A good way of visualizing left and right is as two people tied together by a rope. One of them is proudly trying to pull the other to a better place without so much as looking back, a little annoyed because the other is a dead weight who insists to pull in the other direction. Meanwhile, the one in the back is appalled because he can see the first one pulling him toward a precipice. Which of these two people is the lunatic and which is the sane one is something that people can’t seem to agree on.
One wants to soften the punishment of criminals in order to relieve them of the needless punishment imposed by an authoritarian society. The other thinks this means greenlighting the way for highly dangerous people to do harm.
One wants affirmative action to help disadvantaged groups and institute a new and egalitarian society. The other is fearful of the social consequences of emphasizing race and gender rather than being blind to them. He also finds it dangerous to violate the principle of equal treatment, because this would undermine a pillar of civilization and would make society fall into a war for privileged treatment, making everyone worse off overall.
One wants to open the doors for Syrian immigrants to save them from their plight. The other gets goosebumps just imagining the large inflow of terrorists and rapists crossing the border, besides the social problems created by the formation of Islamic ghettos within the country.

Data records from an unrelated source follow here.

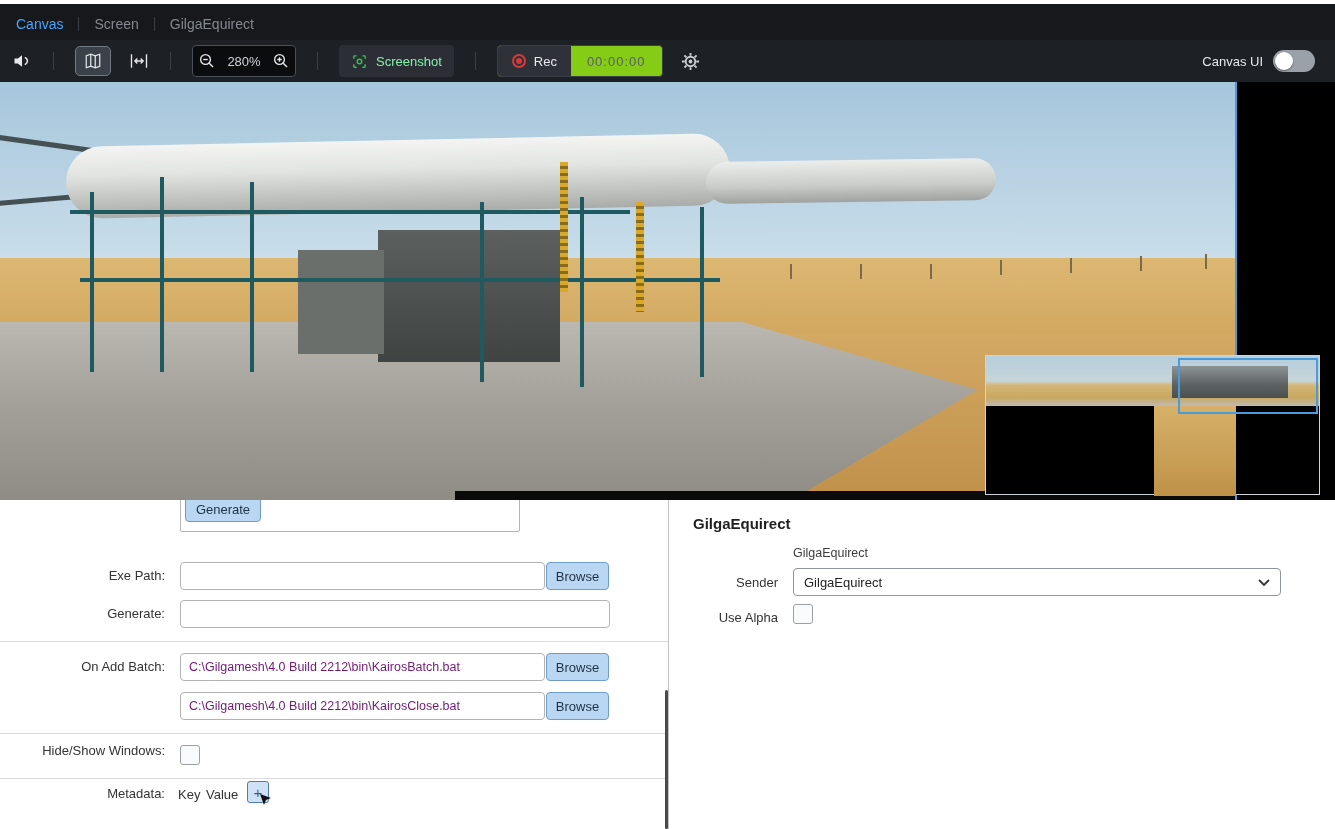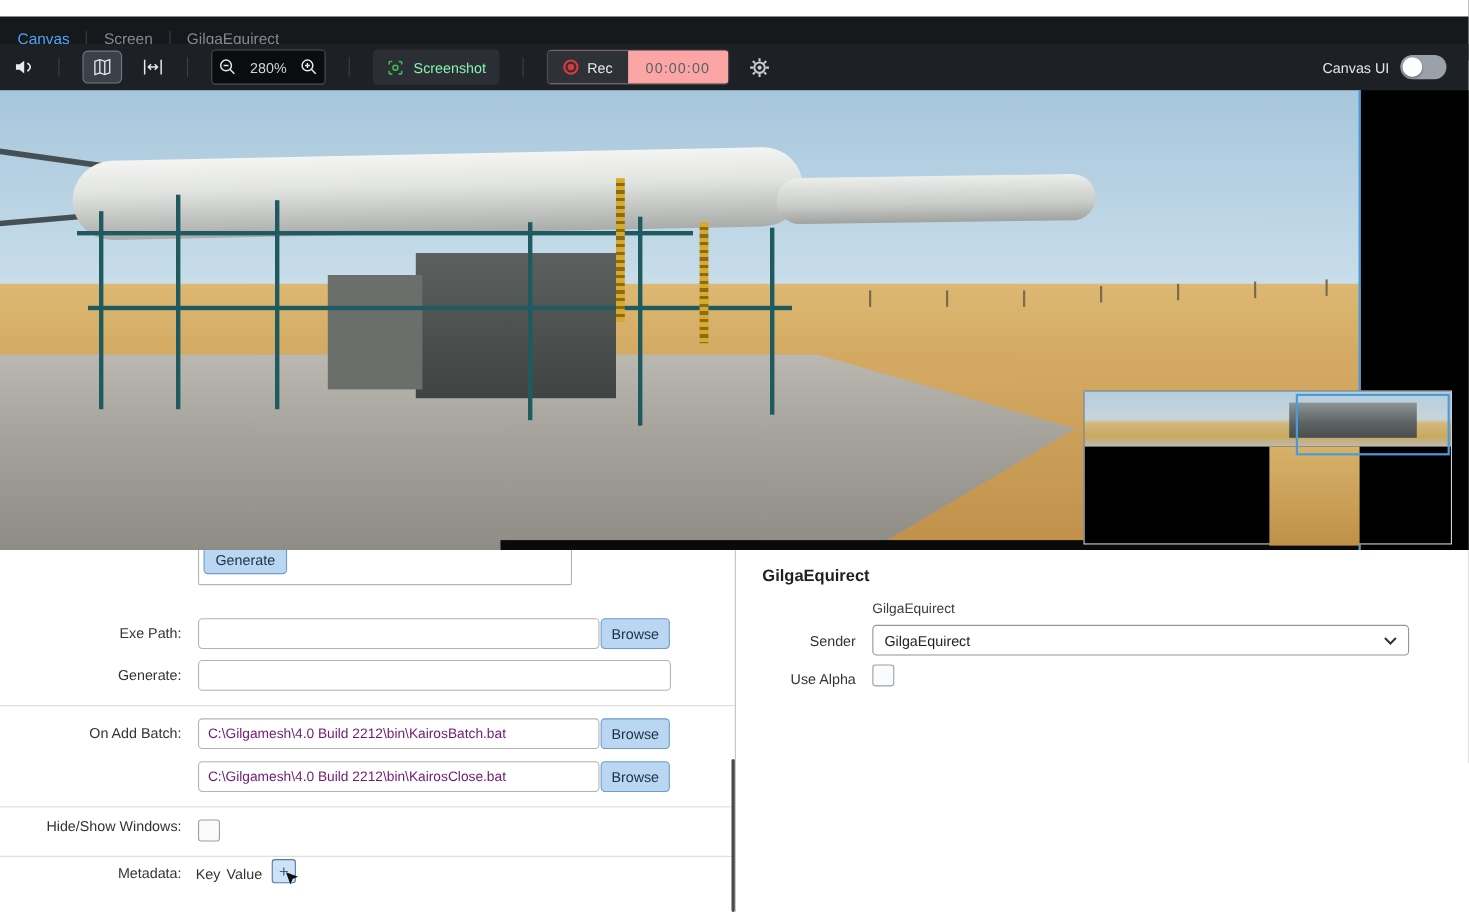--- a/index.html
+++ b/index.html
@@ -7,7 +7,7 @@
     font-family:"Liberation Sans", sans-serif; }
 
   
-  .tabbar { position:absolute; left:0; top:15px; width:1335px; height:40px;
+  .tabbar { position:absolute; left:0; top:4px; width:1335px; height:40px;
     background:#16181c; display:flex; align-items:center; padding-left:14px; gap:13px; }
   .tab { font-size:14px; color:#84898f; height:100%; display:flex; align-items:center;
     position:relative; cursor:pointer; padding:0 2px; }

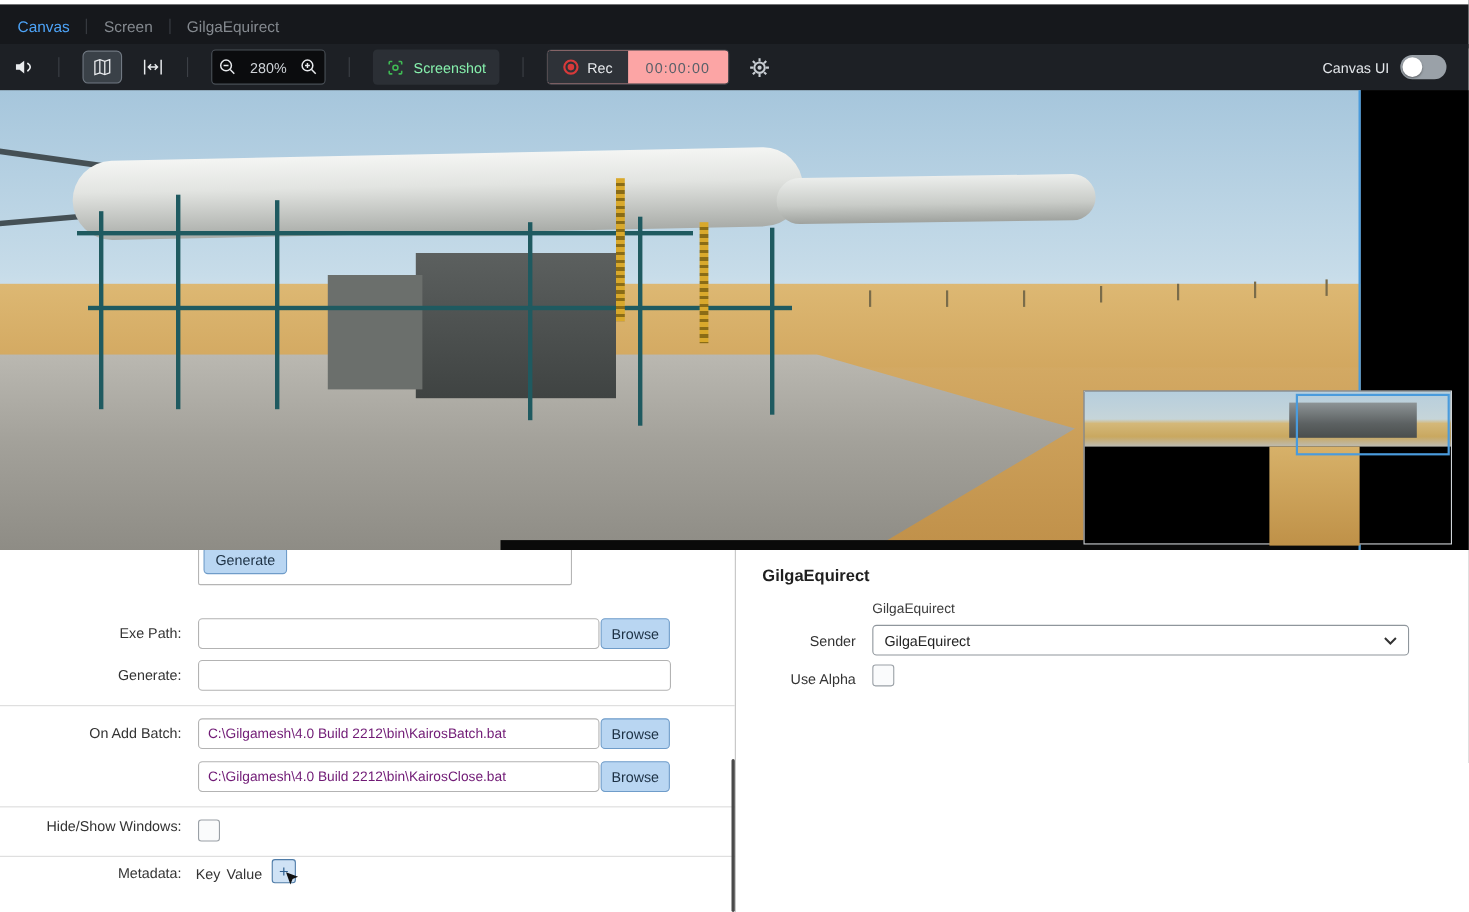--- a/index.html
+++ b/index.html
@@ -28,7 +28,7 @@
   .zoom-label { color:#cfd3d8; font-size:13px; min-width:46px; text-align:center; }
   .shot-btn { display:flex; align-items:center; gap:8px; height:32px; padding:0 12px;
     background:#2b2f35; border-radius:4px; color:#86efac; font-size:13px; cursor:pointer; }
-  .rec-group { display:flex; align-items:center; height:32px; background:#fca5a5;
+  .rec-group { display:flex; align-items:center; height:32px; background:#84cc16;
     border:1px solid #3a3f45; border-radius:4px; overflow:hidden; }
   .rec-btn { display:flex; align-items:center; gap:8px; height:100%; padding:0 14px;
     background:#2e3238; color:#e8eaed; font-size:13px; cursor:pointer; }

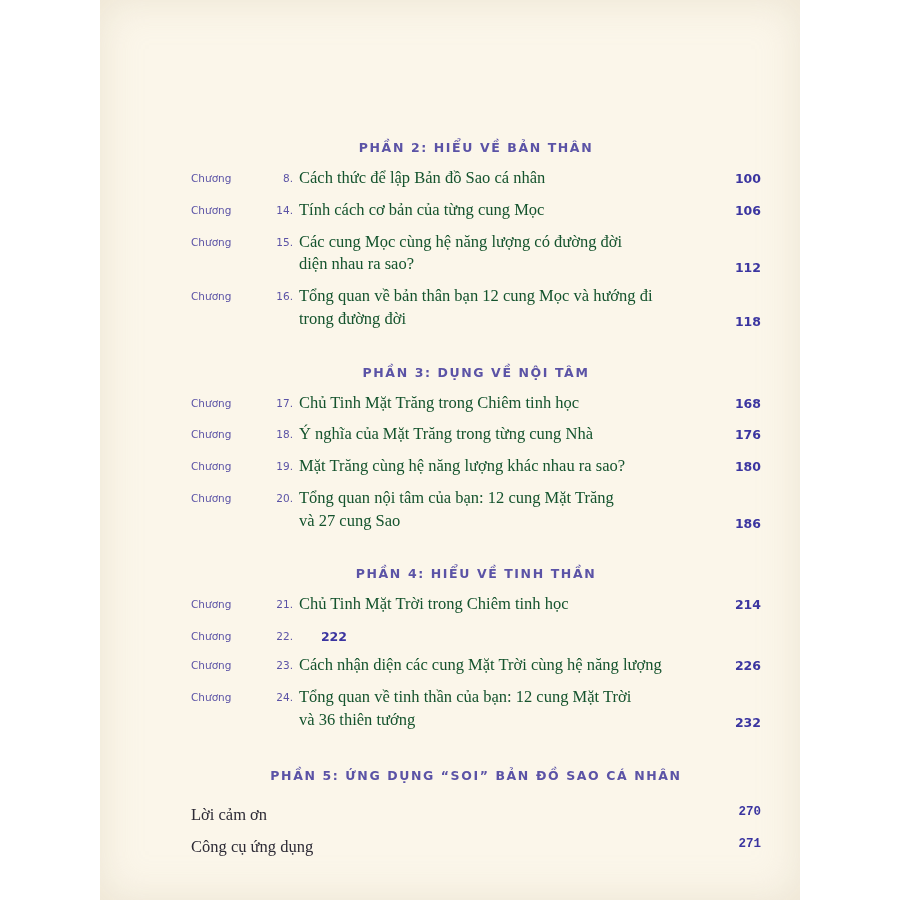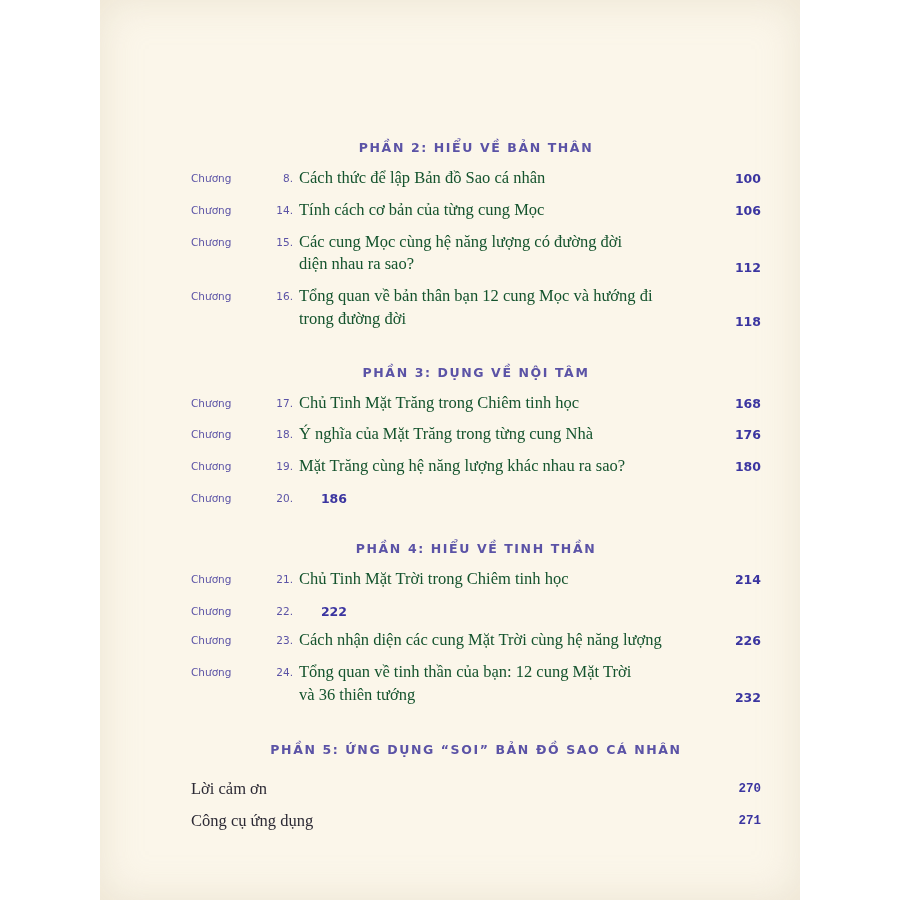--- a/index.html
+++ b/index.html
@@ -190,6 +190,10 @@
       <div class="entry">
         <span class="ch-label">Chương</span>
         <span class="ch-num">20.</span>
+        <span class="ch-title">
+          <span>Tổng quan nội tâm của bạn: 12 cung Mặt Trăng</span>
+          <span class="line2">và 27 cung Sao</span>
+        </span>
         <span class="ch-page">186</span>
       </div>
 

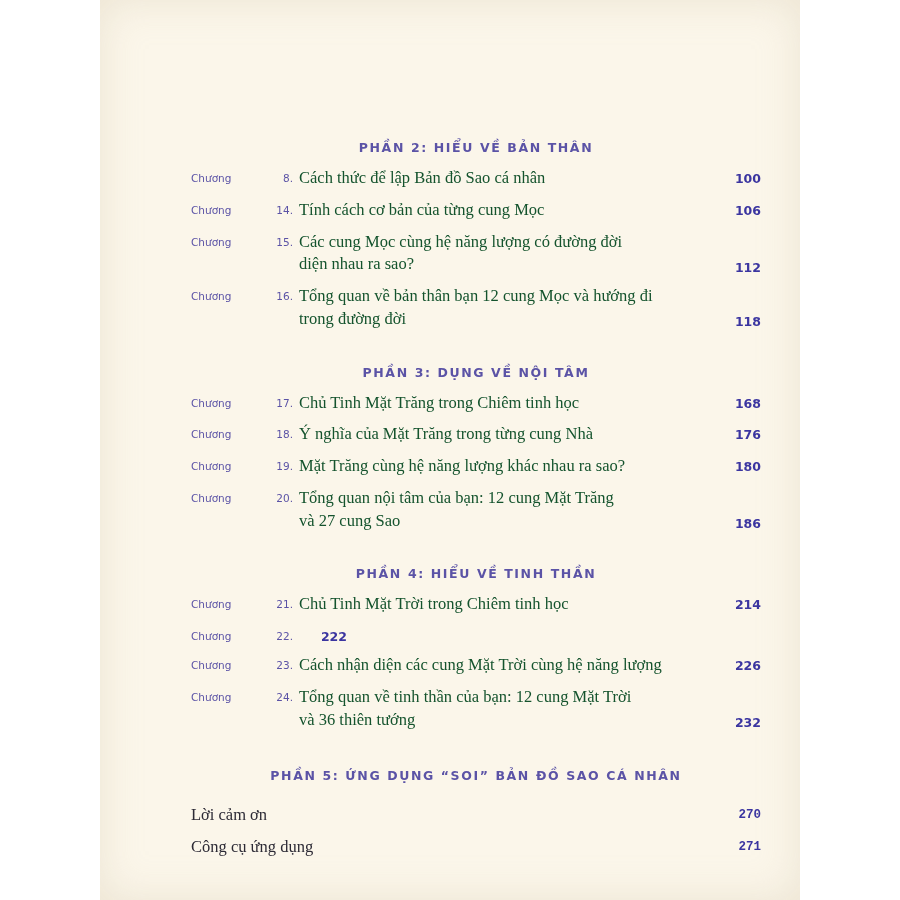--- a/index.html
+++ b/index.html
@@ -97,7 +97,7 @@
   }
   .plain-entry {
     display: flex;
-    align-items: center;
+    align-items: flex-start;
     margin-bottom: 12px;
   }
   .plain-title {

One wants to centralize power in a revolutionary group, because that’s the only way of quelling the resistance of the reactionaries and implementing the changes we need for a better society. The other gets nightmares from imagining what those revolutionaries could do with all that power after having gotten it.
There is one question we haven’t made so far: why does this variation exist? One theory that exists in evolutionary psychology is that the variation exists because it is useful for the group’s success. It’s always good to have some people who are particularly sensitive to bear-shaped shadows in the bushes and stay back, while their more optimistic peers say it’s just a shadow and go into the bushes for berries. If everyone went straight for the berries, someday they would all get eaten together and the group would disappear. On the other hand, if they were all cowardly and stayed back, the group would lose many valuable opportunities to feed itself.
Just the same, it’s useful for our society to have one group who explores new possibilities, while the rest of society anchors itself in tradition. After all, you’ve got to have someone to preserve the acquisitions brought about by the radicals of the past. Without conservatives, perhaps the good innovations would start to appear old and uninteresting, be taken for granted, and subsequently lost in the liberals’ eagerness for novelty.